- **Record extracts**:
+ + + + +

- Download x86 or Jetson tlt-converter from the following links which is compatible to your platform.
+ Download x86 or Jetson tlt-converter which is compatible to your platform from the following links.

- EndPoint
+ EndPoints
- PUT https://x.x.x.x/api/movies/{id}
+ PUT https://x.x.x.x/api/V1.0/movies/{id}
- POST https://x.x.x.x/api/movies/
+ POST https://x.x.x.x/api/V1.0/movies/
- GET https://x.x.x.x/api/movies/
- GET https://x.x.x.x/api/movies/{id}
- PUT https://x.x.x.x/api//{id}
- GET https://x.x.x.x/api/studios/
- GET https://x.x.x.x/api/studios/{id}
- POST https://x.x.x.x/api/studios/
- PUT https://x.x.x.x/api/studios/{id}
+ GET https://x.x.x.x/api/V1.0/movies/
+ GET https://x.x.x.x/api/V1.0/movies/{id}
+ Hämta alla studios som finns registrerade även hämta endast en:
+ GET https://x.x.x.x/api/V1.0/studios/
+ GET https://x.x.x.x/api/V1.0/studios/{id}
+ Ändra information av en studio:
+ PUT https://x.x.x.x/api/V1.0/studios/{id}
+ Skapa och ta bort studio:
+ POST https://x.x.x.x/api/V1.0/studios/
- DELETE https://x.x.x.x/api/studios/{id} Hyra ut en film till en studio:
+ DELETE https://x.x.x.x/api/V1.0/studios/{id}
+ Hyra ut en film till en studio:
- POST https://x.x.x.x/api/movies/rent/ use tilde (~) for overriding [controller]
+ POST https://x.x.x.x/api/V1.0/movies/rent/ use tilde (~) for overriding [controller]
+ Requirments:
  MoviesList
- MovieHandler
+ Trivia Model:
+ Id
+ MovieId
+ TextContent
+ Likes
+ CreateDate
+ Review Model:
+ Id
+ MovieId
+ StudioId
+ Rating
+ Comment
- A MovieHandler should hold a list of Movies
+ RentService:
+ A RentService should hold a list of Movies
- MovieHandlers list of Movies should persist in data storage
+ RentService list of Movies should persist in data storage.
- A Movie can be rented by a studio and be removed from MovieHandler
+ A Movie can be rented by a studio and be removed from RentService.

+ + + + +

- **Requirement**:
An exact copy of the lines from the one containing "- POST https://x.x.x.x/api/studios/" through the end of the data above is the whole answer.

- **Response**:
- POST https://x.x.x.x/api/studios/
- PUT https://x.x.x.x/api/studios/{id}
+ GET https://x.x.x.x/api/V1.0/movies/
+ GET https://x.x.x.x/api/V1.0/movies/{id}
+ Hämta alla studios som finns registrerade även hämta endast en:
+ GET https://x.x.x.x/api/V1.0/studios/
+ GET https://x.x.x.x/api/V1.0/studios/{id}
+ Ändra information av en studio:
+ PUT https://x.x.x.x/api/V1.0/studios/{id}
+ Skapa och ta bort studio:
+ POST https://x.x.x.x/api/V1.0/studios/
- DELETE https://x.x.x.x/api/studios/{id} Hyra ut en film till en studio:
+ DELETE https://x.x.x.x/api/V1.0/studios/{id}
+ Hyra ut en film till en studio:
- POST https://x.x.x.x/api/movies/rent/ use tilde (~) for overriding [controller]
+ POST https://x.x.x.x/api/V1.0/movies/rent/ use tilde (~) for overriding [controller]
+ Requirments:
  MoviesList
- MovieHandler
+ Trivia Model:
+ Id
+ MovieId
+ TextContent
+ Likes
+ CreateDate
+ Review Model:
+ Id
+ MovieId
+ StudioId
+ Rating
+ Comment
- A MovieHandler should hold a list of Movies
+ RentService:
+ A RentService should hold a list of Movies
- MovieHandlers list of Movies should persist in data storage
+ RentService list of Movies should persist in data storage.
- A Movie can be rented by a studio and be removed from MovieHandler
+ A Movie can be rented by a studio and be removed from RentService.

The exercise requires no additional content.